[Start of section]

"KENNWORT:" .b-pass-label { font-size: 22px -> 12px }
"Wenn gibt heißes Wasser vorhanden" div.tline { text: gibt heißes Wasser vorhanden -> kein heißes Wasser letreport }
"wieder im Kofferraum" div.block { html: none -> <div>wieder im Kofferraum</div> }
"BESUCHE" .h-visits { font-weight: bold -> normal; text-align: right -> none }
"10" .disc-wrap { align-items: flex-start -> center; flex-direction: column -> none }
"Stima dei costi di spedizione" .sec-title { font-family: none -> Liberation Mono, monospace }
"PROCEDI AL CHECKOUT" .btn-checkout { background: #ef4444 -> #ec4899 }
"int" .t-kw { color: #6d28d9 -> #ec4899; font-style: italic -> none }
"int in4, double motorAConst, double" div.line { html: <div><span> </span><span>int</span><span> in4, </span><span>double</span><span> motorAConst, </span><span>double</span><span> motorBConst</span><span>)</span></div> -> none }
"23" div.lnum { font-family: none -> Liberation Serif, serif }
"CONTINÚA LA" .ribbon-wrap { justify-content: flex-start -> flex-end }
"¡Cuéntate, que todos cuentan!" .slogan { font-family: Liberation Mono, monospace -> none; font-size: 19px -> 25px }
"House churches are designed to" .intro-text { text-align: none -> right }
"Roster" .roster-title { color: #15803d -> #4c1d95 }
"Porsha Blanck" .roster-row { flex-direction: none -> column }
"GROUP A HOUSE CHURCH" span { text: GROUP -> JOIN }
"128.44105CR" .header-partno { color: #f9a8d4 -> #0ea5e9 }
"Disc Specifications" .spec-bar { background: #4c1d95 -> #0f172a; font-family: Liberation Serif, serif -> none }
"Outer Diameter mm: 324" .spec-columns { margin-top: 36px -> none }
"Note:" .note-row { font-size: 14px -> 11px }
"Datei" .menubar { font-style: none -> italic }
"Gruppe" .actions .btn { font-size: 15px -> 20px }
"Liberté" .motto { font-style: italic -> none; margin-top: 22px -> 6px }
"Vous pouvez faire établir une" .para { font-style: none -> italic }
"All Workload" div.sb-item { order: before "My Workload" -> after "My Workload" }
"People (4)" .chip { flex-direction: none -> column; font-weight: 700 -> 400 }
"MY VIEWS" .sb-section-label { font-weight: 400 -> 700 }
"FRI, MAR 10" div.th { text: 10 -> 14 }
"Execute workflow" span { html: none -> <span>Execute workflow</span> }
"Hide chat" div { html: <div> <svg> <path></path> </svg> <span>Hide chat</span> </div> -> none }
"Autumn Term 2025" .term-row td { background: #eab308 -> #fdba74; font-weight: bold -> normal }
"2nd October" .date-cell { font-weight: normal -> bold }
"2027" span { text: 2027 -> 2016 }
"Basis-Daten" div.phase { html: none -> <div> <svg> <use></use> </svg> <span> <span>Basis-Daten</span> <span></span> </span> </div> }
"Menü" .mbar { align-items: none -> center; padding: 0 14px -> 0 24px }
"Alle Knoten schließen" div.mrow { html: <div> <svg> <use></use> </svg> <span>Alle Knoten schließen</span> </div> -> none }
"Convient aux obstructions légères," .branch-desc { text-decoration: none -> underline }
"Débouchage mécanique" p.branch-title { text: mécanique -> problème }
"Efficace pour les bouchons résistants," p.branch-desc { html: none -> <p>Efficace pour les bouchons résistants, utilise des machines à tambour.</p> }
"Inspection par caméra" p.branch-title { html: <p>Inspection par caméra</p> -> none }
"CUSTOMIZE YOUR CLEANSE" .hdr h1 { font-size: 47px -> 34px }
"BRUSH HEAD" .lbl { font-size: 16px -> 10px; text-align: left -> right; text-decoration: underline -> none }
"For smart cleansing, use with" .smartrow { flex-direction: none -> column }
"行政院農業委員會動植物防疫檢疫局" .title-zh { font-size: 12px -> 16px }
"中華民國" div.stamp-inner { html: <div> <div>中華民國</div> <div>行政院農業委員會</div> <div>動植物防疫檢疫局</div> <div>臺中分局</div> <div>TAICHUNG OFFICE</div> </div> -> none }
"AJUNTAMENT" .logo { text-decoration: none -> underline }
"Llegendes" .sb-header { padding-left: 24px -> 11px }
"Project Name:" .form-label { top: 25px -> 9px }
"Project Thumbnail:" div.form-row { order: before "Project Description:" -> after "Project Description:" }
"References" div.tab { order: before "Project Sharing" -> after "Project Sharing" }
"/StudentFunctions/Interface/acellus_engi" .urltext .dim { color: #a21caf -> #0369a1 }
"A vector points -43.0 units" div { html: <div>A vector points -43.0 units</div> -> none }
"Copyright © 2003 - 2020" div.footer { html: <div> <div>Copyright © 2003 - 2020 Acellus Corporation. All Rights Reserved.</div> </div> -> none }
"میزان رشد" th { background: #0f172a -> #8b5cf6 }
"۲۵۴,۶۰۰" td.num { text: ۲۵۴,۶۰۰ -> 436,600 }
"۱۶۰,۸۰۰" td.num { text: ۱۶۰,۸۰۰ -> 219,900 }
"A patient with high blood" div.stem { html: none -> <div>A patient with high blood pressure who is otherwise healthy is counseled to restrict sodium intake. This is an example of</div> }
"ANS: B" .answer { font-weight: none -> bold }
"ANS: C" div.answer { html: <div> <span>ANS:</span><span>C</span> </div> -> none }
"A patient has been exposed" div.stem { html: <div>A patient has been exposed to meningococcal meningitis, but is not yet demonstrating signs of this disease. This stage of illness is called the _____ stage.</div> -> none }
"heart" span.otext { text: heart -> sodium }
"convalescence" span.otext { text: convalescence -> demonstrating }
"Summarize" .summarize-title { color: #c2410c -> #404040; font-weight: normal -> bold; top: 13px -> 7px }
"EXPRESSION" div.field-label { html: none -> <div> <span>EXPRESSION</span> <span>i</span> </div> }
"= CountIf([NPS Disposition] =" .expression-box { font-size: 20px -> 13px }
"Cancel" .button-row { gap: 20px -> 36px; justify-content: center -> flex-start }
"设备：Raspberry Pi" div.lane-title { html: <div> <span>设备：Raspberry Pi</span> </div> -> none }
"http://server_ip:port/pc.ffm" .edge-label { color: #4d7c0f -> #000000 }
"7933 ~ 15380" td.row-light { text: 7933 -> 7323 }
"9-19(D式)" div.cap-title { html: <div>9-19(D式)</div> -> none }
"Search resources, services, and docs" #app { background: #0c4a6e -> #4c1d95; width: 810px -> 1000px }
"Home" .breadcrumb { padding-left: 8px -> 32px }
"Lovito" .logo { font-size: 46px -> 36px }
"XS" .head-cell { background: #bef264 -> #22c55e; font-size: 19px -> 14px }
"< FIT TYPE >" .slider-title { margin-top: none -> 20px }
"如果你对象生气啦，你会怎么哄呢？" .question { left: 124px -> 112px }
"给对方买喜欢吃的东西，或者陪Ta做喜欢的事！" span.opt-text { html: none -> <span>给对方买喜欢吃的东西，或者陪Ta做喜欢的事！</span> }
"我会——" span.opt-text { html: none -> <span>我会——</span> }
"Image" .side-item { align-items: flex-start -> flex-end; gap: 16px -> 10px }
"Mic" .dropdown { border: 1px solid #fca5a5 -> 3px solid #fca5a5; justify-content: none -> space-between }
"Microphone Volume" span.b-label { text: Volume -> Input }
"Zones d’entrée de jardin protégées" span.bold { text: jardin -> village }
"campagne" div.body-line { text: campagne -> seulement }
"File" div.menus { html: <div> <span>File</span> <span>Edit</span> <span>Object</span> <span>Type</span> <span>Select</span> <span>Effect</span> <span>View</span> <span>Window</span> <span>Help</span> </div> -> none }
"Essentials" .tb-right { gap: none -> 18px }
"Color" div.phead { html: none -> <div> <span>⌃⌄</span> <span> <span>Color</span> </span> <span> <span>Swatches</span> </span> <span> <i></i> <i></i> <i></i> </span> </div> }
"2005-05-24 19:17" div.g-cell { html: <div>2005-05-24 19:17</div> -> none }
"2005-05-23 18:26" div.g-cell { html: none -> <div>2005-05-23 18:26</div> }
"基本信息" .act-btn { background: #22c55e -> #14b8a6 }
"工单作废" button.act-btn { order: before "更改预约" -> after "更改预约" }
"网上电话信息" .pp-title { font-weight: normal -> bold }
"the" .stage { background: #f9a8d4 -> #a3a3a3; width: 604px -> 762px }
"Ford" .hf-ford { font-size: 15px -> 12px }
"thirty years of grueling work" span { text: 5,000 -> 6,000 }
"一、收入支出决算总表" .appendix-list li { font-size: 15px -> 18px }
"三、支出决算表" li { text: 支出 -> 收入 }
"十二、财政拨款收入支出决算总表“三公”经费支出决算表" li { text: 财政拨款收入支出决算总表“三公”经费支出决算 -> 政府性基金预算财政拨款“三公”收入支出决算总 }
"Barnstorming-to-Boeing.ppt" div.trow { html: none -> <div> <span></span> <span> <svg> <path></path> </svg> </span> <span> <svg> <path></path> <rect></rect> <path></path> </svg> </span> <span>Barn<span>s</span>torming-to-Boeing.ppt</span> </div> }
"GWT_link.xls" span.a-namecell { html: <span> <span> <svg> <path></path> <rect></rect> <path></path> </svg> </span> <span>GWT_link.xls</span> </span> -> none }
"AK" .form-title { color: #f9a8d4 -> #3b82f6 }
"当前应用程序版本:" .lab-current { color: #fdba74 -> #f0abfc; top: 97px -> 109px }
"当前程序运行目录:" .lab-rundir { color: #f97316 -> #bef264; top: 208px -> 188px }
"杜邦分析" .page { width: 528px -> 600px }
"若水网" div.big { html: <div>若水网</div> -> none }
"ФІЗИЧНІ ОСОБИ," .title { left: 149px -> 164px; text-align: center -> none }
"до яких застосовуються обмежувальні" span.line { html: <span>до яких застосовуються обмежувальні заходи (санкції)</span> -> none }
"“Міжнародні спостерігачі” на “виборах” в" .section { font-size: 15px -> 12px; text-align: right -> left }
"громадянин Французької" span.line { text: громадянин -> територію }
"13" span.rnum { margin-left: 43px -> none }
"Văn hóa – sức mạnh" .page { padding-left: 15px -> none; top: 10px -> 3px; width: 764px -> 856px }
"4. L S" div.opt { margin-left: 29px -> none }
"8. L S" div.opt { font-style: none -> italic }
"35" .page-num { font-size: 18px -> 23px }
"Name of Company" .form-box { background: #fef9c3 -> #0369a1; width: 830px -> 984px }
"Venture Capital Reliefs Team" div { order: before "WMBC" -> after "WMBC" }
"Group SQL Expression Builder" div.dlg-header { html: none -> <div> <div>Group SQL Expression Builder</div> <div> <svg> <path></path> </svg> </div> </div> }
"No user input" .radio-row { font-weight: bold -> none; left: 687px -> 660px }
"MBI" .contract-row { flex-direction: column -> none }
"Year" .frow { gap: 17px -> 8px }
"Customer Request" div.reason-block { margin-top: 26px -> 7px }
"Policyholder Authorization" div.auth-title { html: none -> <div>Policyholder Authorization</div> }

[End of section]

_WHAT YOU WILL DO:_
Repeat, word for word, the lines above between the line holding "dei costi di" and the line holding "churches are designed", inclusive; omit everything else.

_EXERCISE RESPONSE:_
"Stima dei costi di spedizione" .sec-title { font-family: none -> Liberation Mono, monospace }
"PROCEDI AL CHECKOUT" .btn-checkout { background: #ef4444 -> #ec4899 }
"int" .t-kw { color: #6d28d9 -> #ec4899; font-style: italic -> none }
"int in4, double motorAConst, double" div.line { html: <div><span> </span><span>int</span><span> in4, </span><span>double</span><span> motorAConst, </span><span>double</span><span> motorBConst</span><span>)</span></div> -> none }
"23" div.lnum { font-family: none -> Liberation Serif, serif }
"CONTINÚA LA" .ribbon-wrap { justify-content: flex-start -> flex-end }
"¡Cuéntate, que todos cuentan!" .slogan { font-family: Liberation Mono, monospace -> none; font-size: 19px -> 25px }
"House churches are designed to" .intro-text { text-align: none -> right }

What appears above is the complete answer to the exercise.